Forensic Medical Examiner: Salary and Career Information
Forensic medical examiners are doctors who use a variety of sciences and gather data from autopsies to determine the most probable cause of death in cadavers. In many cases, medical examiners work to find what killed a person who was murdered or who suddenly or unexpectedly died.
The U.S. Bureau of Labor Statistics (BLS) groups forensic medical examiners in its category for compliance officers. The BLS reported in May 2012 that the top ten percent earned $97,760 or more a year. Job opportunities for compliance officers, including forensic medical examiners, were expected to be about average at 15% from 2010-2020 (www.bls.gov).
Forensic medical examiners are doctors who determine the identity of a deceased person, as well as the time and cause of death. Through extensive formal training, examiners are able to gather information - such as data from toxicology reports, past medical records, evidence from police reports and results from lab tests - to piece together the cause of death and prepare a formal report of the autopsy's findings.
Examiners are usually employed by the state, government, military or medical schools. They are oftentimes subpoenaed to give an account of an autopsy's findings when a case goes to court.

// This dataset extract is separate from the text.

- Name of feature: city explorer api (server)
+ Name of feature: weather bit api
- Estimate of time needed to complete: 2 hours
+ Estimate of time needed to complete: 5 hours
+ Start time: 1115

In order to obtain a degree as a forensic medical examiner, students will complete more than eight years of schooling and training. Prospective examiners must complete a bachelor's degree, then move on to earn a Doctor of Medicine (M.D.) as well as complete a residency and licensing requirements.

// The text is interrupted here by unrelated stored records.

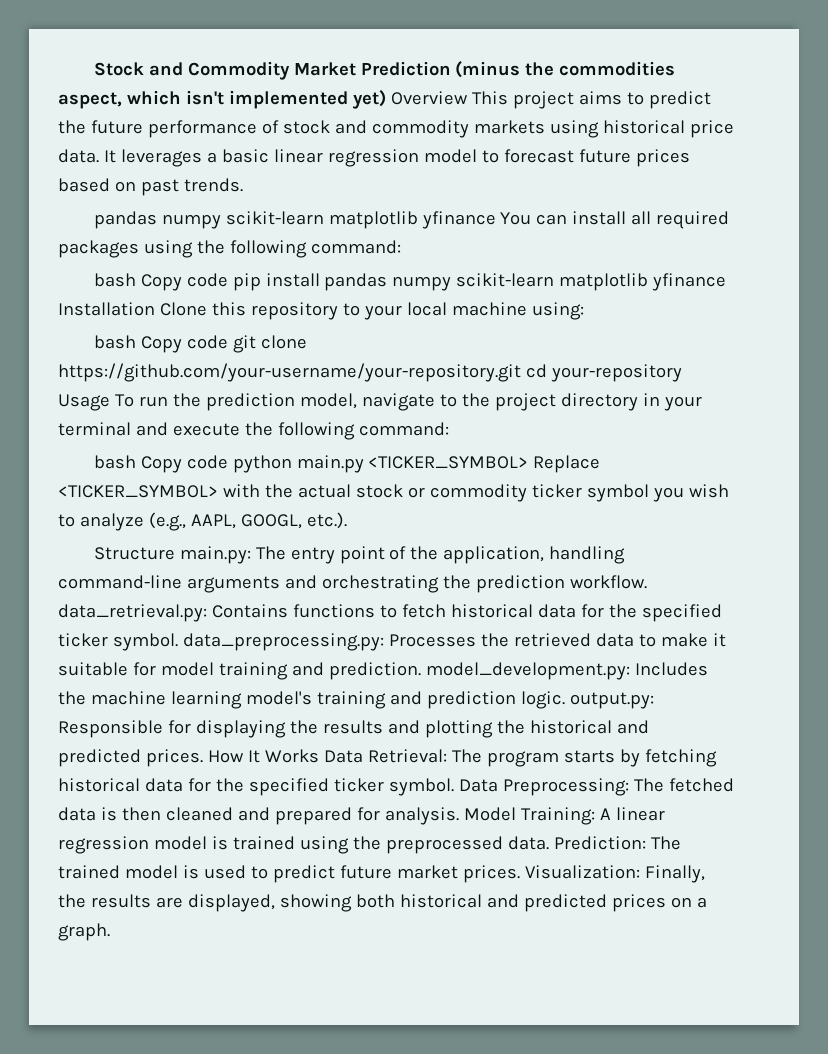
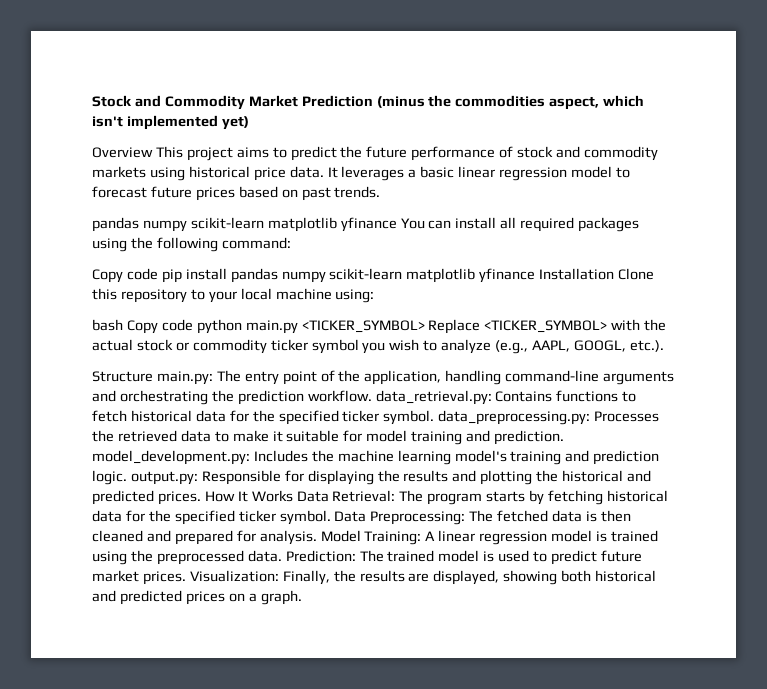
- Stock and Commodity Market Prediction (minus the commodities aspect, which isn't implemented yet) Overview This project aims to predict the future performance of stock and commodity markets using historical price data.
+ Stock and Commodity Market Prediction (minus the commodities aspect, which isn't implemented yet)
+ Overview This project aims to predict the future performance of stock and commodity markets using historical price data.
- bash Copy code pip install pandas numpy scikit-learn matplotlib yfinance Installation Clone this repository to your local machine using:
+ Copy code pip install pandas numpy scikit-learn matplotlib yfinance Installation Clone this repository to your local machine using:
- bash Copy code git clone https://github.com/your-username/your-repository.git cd your-repository Usage To run the prediction model, navigate to the project directory in your terminal and execute the following command:

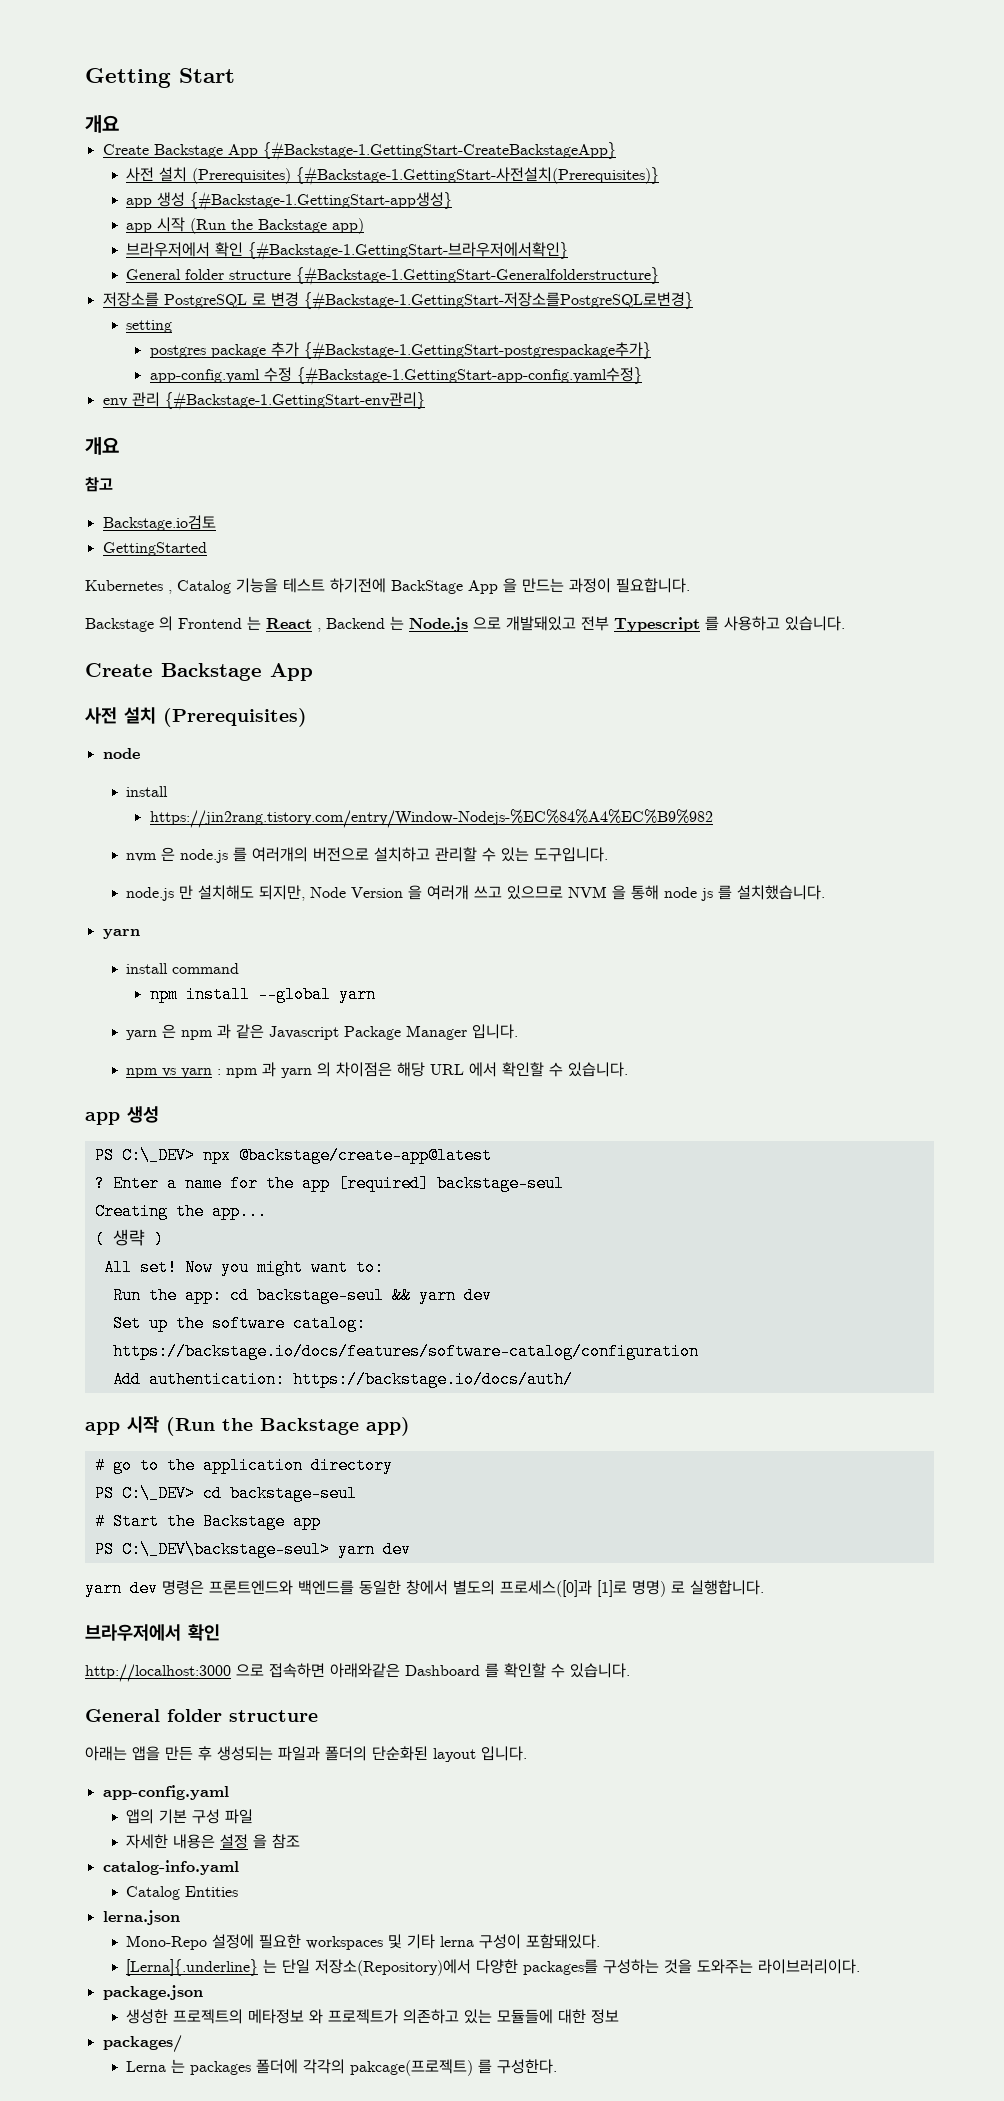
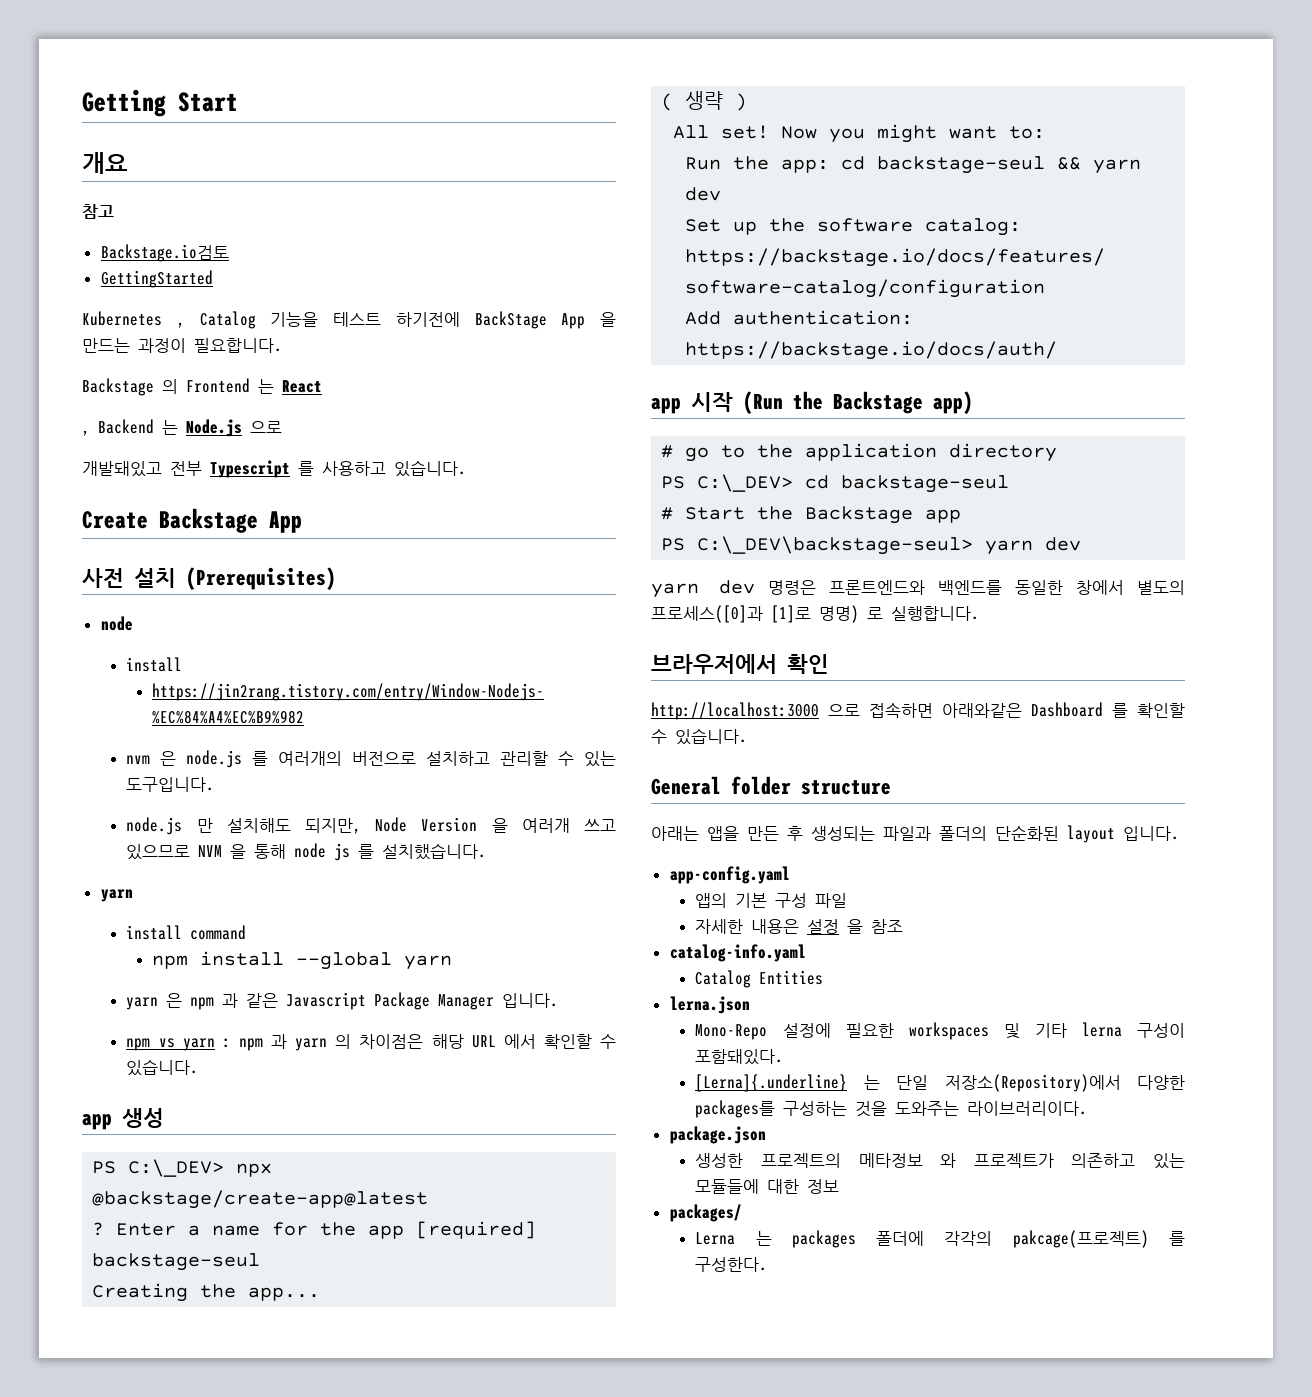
- Create Backstage App {#Backstage-1.GettingStart-CreateBackstageApp}
- 사전 설치 (Prerequisites) {#Backstage-1.GettingStart-사전설치(Prerequisites)}
- app 생성 {#Backstage-1.GettingStart-app생성}
- app 시작 (Run the Backstage app)
- 브라우저에서 확인 {#Backstage-1.GettingStart-브라우저에서확인}
- General folder structure {#Backstage-1.GettingStart-Generalfolderstructure}
- 저장소를 PostgreSQL 로 변경 {#Backstage-1.GettingStart-저장소를PostgreSQL로변경}
- setting
- postgres package 추가 {#Backstage-1.GettingStart-postgrespackage추가}
- app-config.yaml 수정 {#Backstage-1.GettingStart-app-config.yaml수정}
- env 관리 {#Backstage-1.GettingStart-env관리}
- 개요
- Backstage 의 Frontend 는 React , Backend 는 Node.js 으로 개발돼있고 전부 Typescript 를 사용하고 있습니다.
+ Backstage 의 Frontend 는 React
+ , Backend 는 Node.js 으로
+ 개발돼있고 전부 Typescript 를 사용하고 있습니다.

Bachelor's Degree in Natural Science
There are a variety of undergraduate degree programs that prospective examiners can choose from, including health science, forensic science, chemistry and biology. Although students have the option to choose which bachelor's degree program to complete, there are similar courses that most students will study. These courses include:
- Chemistry (including general, organic, analytical, physical, forensic and biochemistry)
- Physical sciences
- Laboratory techniques
- Upper-level mathematics (including calculus I, II and III)
Doctor of Medicine
Although there is no specific medical degree program that is required to become a forensic medical examiner, prospective examiners will need to earn an M.D. Some institutions offer M.D. programs in pathology, which might appeal to the aspiring examiner. Most M.D. programs require the completion of a 3- to 4-year residency, in which students will gain hands-on experience under the supervision of experienced doctors performing autopsies and running lab tests.
In order to practice in the medical field, graduates of medical school must pass a licensing test in all 50 states. Doctors also have the option of becoming board-certified, which requires additional time spent in residencies and passing an additional certification test. Specialty areas for certification that might be relevant to a medical examiner include anatomic, clinical and forensic pathology.